La proctitis ulcerosa es una forma de colitis ulcerosa (CU) que afecta específicamente el recto. Se caracteriza por inflamación y llagas (úlceras) en el revestimiento del recto. Las personas con proctitis ulcerosa pueden tener síntomas como sangre en las heces, ganas urgentes de ir al baño, sentir que no han vaciado por completo el intestino y diarrea.

El tratamiento de la proctitis ulcerosa busca:

  • Reducir la inflamación: Disminuir la inflamación en el recto. Esto ayuda a aliviar los síntomas y a prevenir complicaciones.
  • Controlar el dolor: Controlar el dolor relacionado con la proctitis ulcerosa, para darle alivio y mejorar su calidad de vida.
  • Lograr y mantener la remisión: La remisión significa no tener síntomas ni inflamación.
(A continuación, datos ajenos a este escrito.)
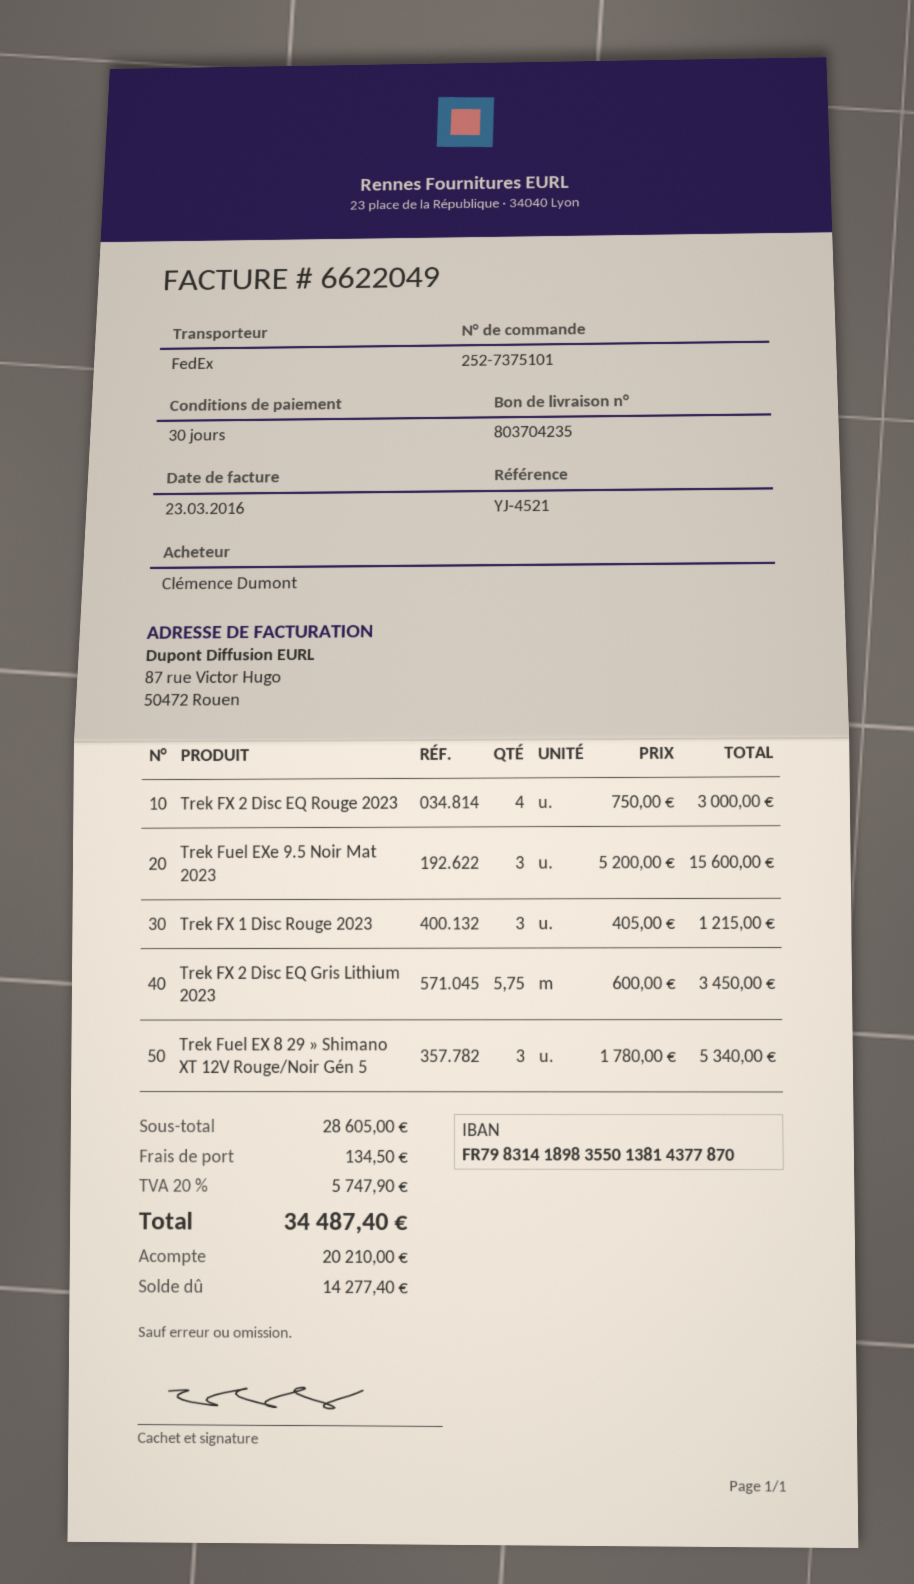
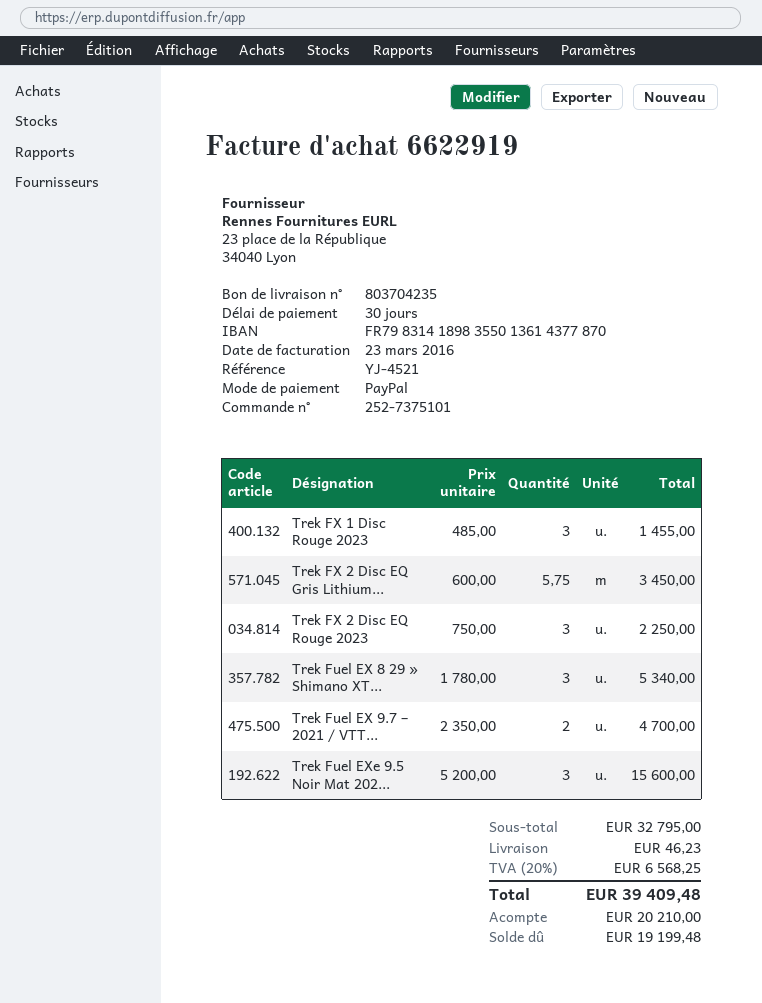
invoice number: 6622049 -> 6622919
bank account: FR7983141898355013814377870 -> FR7983141898355013614377870
Trek FX 2 Disc EQ Rouge 2023: 4 x 750.00 = 3000.00 -> 3 x 750.00 = 2250.00
Trek FX 1 Disc Rouge 2023: 3 x 405.00 = 1215.00 -> 3 x 485.00 = 1455.00
Trek Fuel EX 9.7 – 2021 / VTT...: none -> 2 x 2350.00 = 4700.00
subtotal: 28605.00 -> 32795.00
shipping: 134.50 -> 46.23
tax: 20% = 5747.90 -> 20% = 6568.25
total: 34487.40 -> 39409.48
balance: 14277.40 -> 19199.48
Mantenerla por mucho tiempo es clave para evitar que la enfermedad avance.
  • Frenar la progresión de la enfermedad: Evitar que la proctitis ulcerosa avance y que se extienda a otras partes del colon.
  • Prevenir complicaciones: Reducir el riesgo de complicaciones graves y que pueden poner en riesgo la vida.
  • Mejorar la calidad de vida: Al controlar bien los síntomas y mantener la remisión, el tratamiento mejora su bienestar y su calidad de vida.

Es importante saber que, aunque el tratamiento puede controlar los síntomas, frenar el avance y mejorar la calidad de vida, puede no curar la proctitis ulcerosa.

Opciones de tratamiento

Los tratamientos recomendados para la proctitis ulcerosa pueden incluir cambios en el estilo de vida, medicamentos y procedimientos terapéuticos. A continuación, algunas opciones y su efecto esperado:

Cambios en el estilo de vida:

  • Dejar de fumar: dejar el tabaco ayuda a reducir la inflamación y mejora la salud en general.
  • Moderar el alcohol: limitar el consumo de alcohol puede ayudar a prevenir brotes y favorecer la cicatrización.
  • Alimentación y nutrición: seguir una dieta equilibrada y evitar alimentos que le disparen los síntomas ayuda a controlarlos.
  • Actividad física: hacer actividad física de forma regular mejora la digestión y reduce la inflamación.

Medicamentos:

  • 5-ASA (5-aminosalicilatos): se toman por boca o se aplican de forma local por el recto. Reducen la inflamación del intestino y ayudan a mantener la enfermedad inactiva.
  • Corticosteroides (esteroides): por boca o por vía rectal, si los síntomas no responden a 5-ASA. Reducen la inflamación de forma eficaz.
  • Biológicos e inmunomoduladores: actúan sobre proteínas específicas del sistema inmunitario para bajar la inflamación y prevenir brotes.

Procedimientos terapéuticos:

  • Cirugía: en casos graves o si otros tratamientos no funcionan, puede ser necesaria. Puede implicar extirpar parte o todo el recto para aliviar los síntomas.
  • Radioterapia: en algunos casos, se usa para reducir la inflamación en los tejidos afectados.

Por lo general, el tratamiento inicial para la proctitis ulcerosa son los cambios en el estilo de vida y los 5-ASA. Sin embargo, el plan específico puede variar según su situación y la gravedad de los síntomas. Lo mejor es consultar con un profesional de la salud, quien le dará consejos y orientación personalizados según su caso.

La dosis de los medicamentos puede depender de muchos factores. Consulte con su profesional de la salud sobre la dosis adecuada para su situación. Pueden presentarse otros efectos secundarios. Consulte con su profesional de la salud o lea la información que acompaña a su medicamento para conocer más sobre los efectos secundarios.